Wie wichtig das ist, verdeutlichte der EU-Kommissar für Digitalwirtschaft Günther Oettinger: Technik lasse sich nicht aufhalten, sondern nur gestalten.

Und wenn Europa nicht wolle, dass die Gestaltung ausschließlich merkantilen Interessen folge, dann müsse es in diesem Markt selbst aktiver werden und nicht nur Autos, sondern auch digitale Produkte und nicht zuletzt Werte exportieren. Oettinger plädierte für eine europäische Digitalstrategie.

Nur wenn die EU bei der Regulierung einheitlich agiere, könne sie jene Marktmacht aufbauen, die in der digitalen Ökonomie nötig ist, um wirklich Einfluss zu nehmen und den oft gehörten Satz mit Leben zu erfüllen, der besagt, dass, wer "bei uns" Geld verdiene, sich an "unsere" Regeln halten müsse.

"Das Landesdatenschutzgesetz von Baden-Württemberg wird bei Facebook weder gelesen noch übersetzt noch archiviert noch befolgt", so Oettinger, und er klang nicht so, als ob er dafür kein Verständnis hätte.

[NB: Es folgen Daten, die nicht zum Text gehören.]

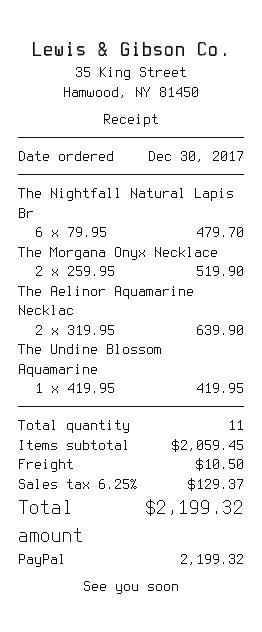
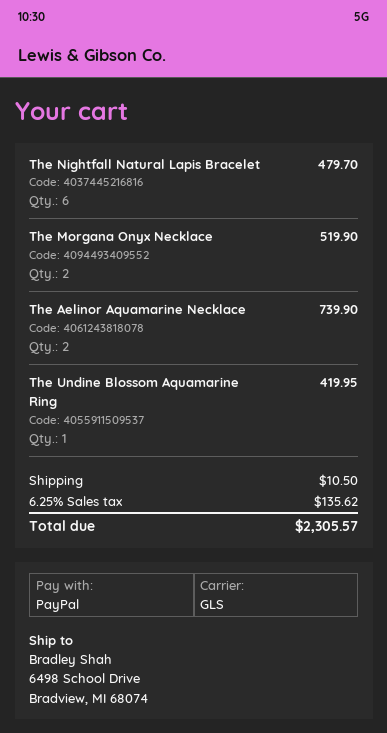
The Aelinor Aquamarine Necklac: 2 for 639.90 -> 2 for 739.90
tax: 6.25% = 129.37 -> 6.25% = 135.62
total: 2199.32 -> 2305.57

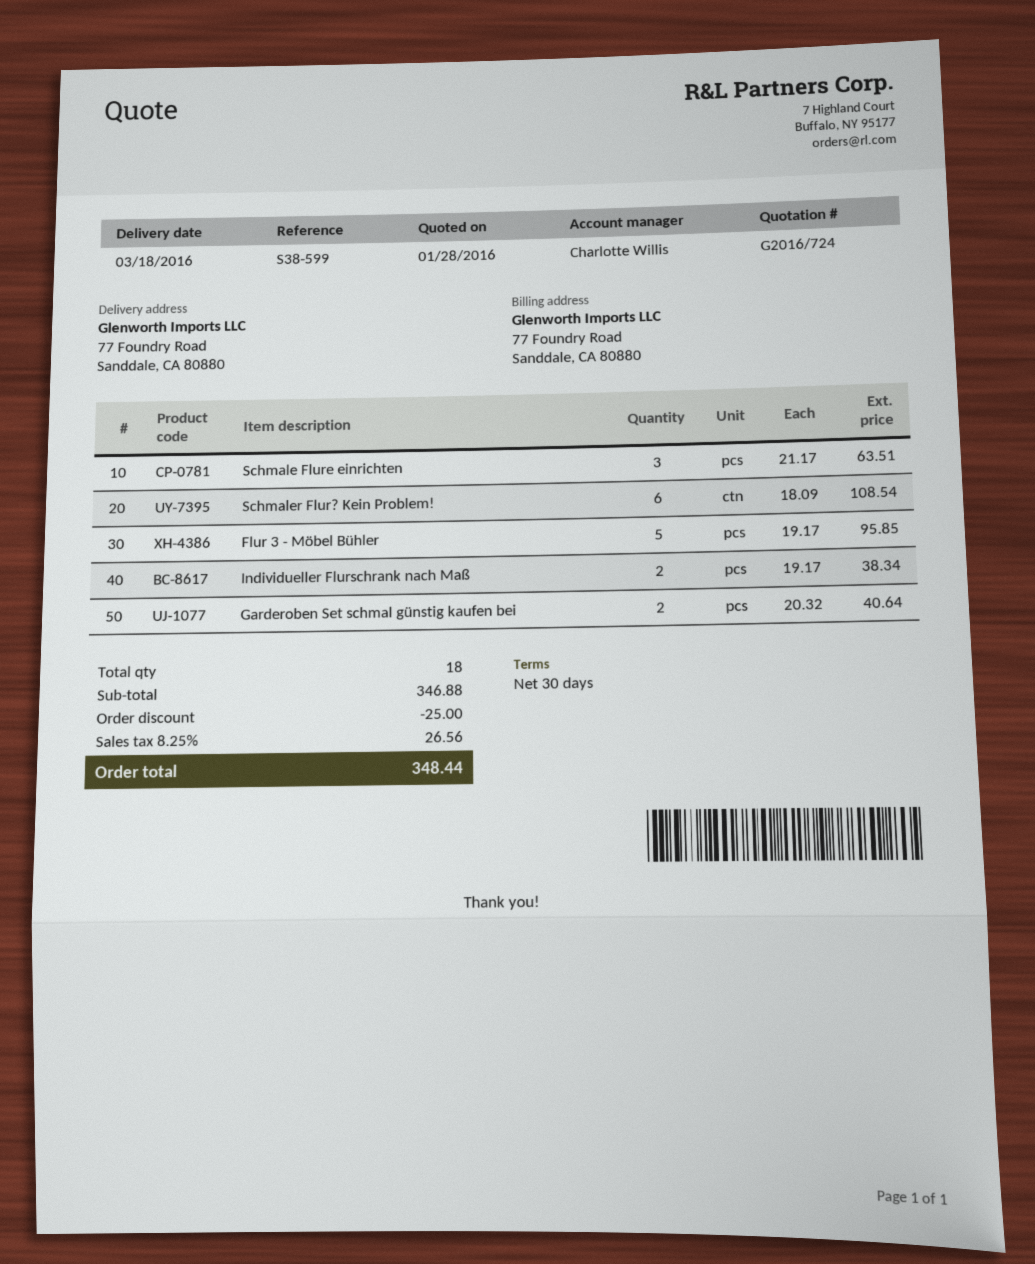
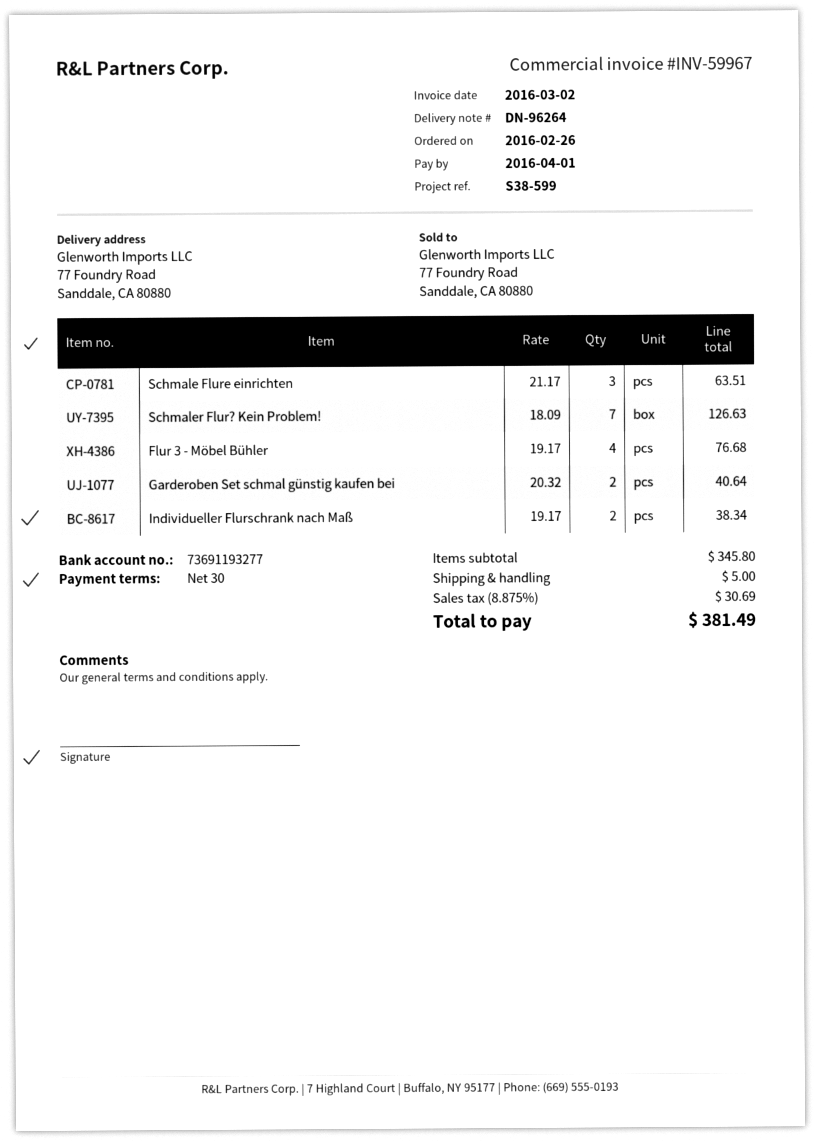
Schmaler Flur? Kein Problem!: 6 x 18.09 = 108.54 -> 7 x 18.09 = 126.63
Flur 3 - Möbel Bühler: 5 x 19.17 = 95.85 -> 4 x 19.17 = 76.68
subtotal: 346.88 -> 345.80
discount: 25.00 -> none
shipping: none -> 5.00
tax: 8.25% = 26.56 -> 8.875% = 30.69
total: 348.44 -> 381.49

Ein zentraler Schritt in Richtung einer "europäischen digitalen Union" ist für Oettinger die Umsetzung der seit zwei Jahren im Europarat auf Eis liegenden und nicht zuletzt für den Gesundheitssektor und für medizinische Big-Data-Anwendungen relevanten europäischen Datenschutzgrundverordnung.

Sie wird auch von Deutschland blockiert. Aber europäische Einheitlichkeit bedeutet immer, dass jeder Abstriche machen muss. Nochmal Oettinger: "Wenn andere es nicht befolgen, hat das deutsche Datenschutzrecht nur sehr eingeschränkten Wert."